Record set —

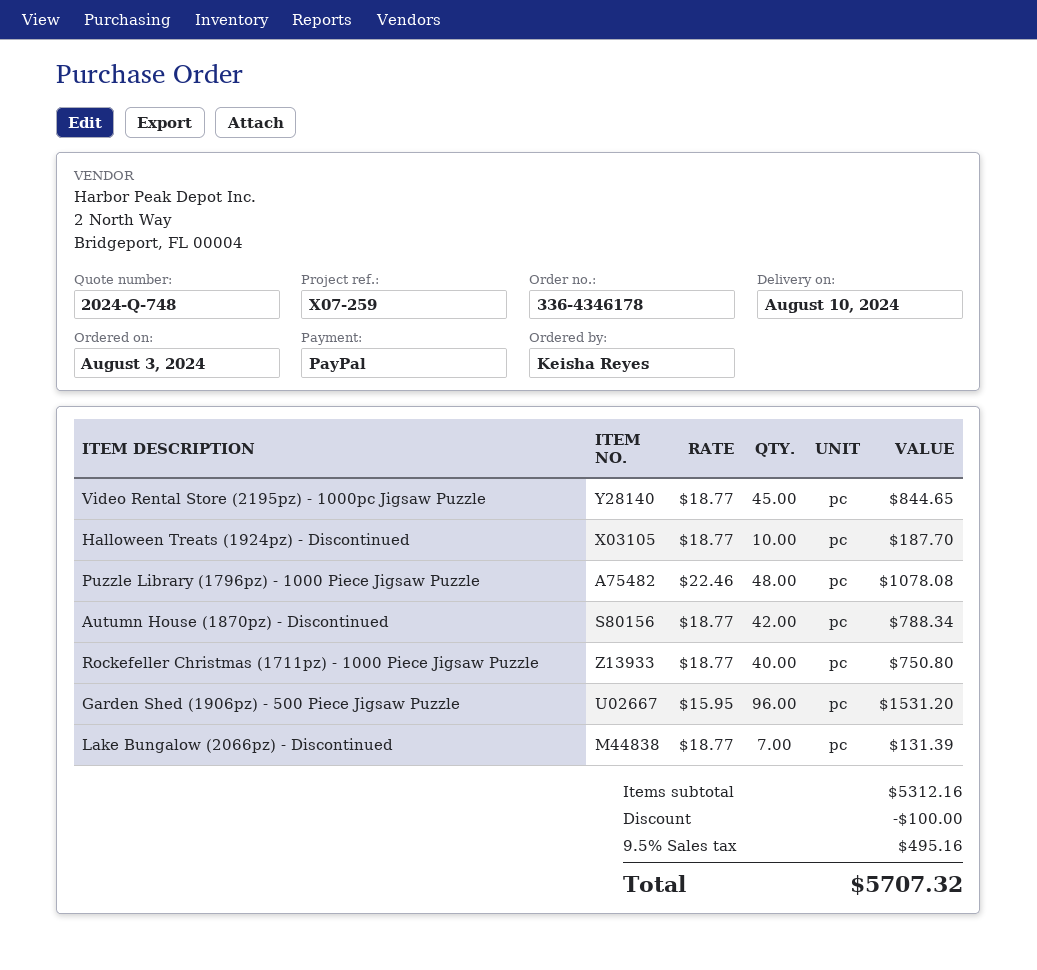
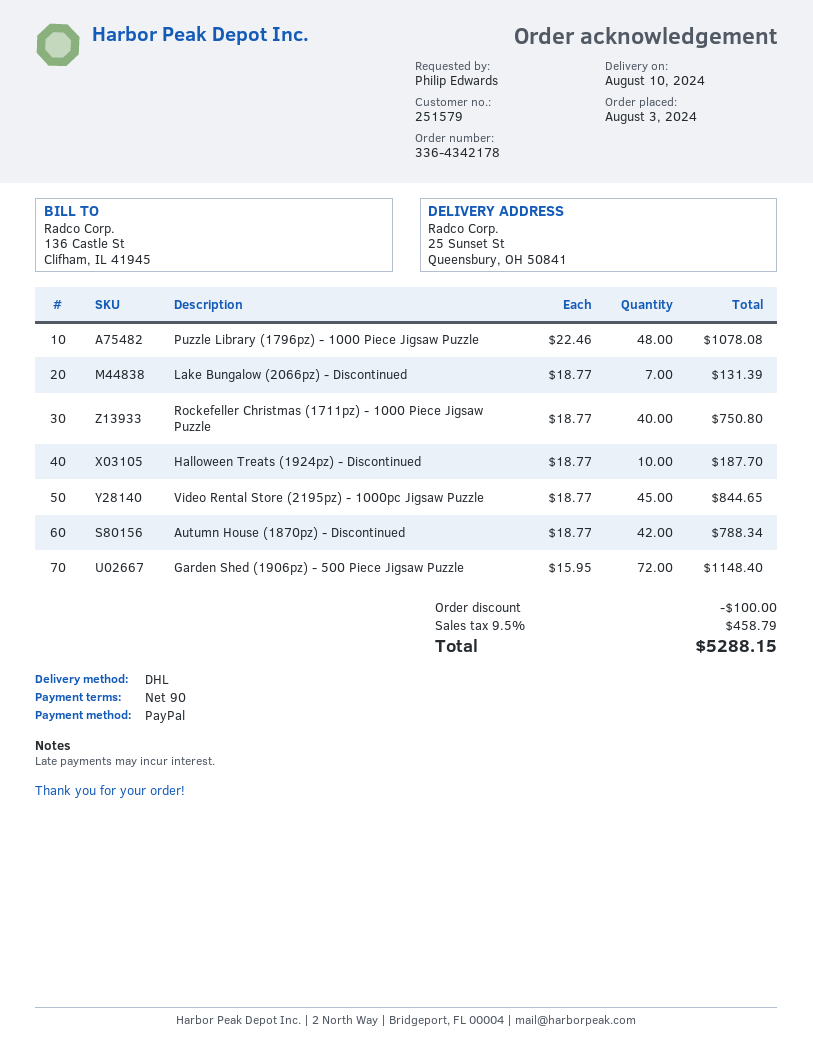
order number: 336-4346178 -> 336-4342178
ordered by: Keisha Reyes -> Philip Edwards
Garden Shed (1906pz) - 500 Piece Jigsaw Puzzle: 96 x 15.95 = 1531.20 -> 72 x 15.95 = 1148.40
tax: 9.5% = 495.16 -> 9.5% = 458.79
total: 5707.32 -> 5288.15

Your task — Only the lines from the one containing "ordered by: Keisha Reyes -> Philip Edwards" through the last line of the entries above should be copied, exactly as written.

Your response —
ordered by: Keisha Reyes -> Philip Edwards
Garden Shed (1906pz) - 500 Piece Jigsaw Puzzle: 96 x 15.95 = 1531.20 -> 72 x 15.95 = 1148.40
tax: 9.5% = 495.16 -> 9.5% = 458.79
total: 5707.32 -> 5288.15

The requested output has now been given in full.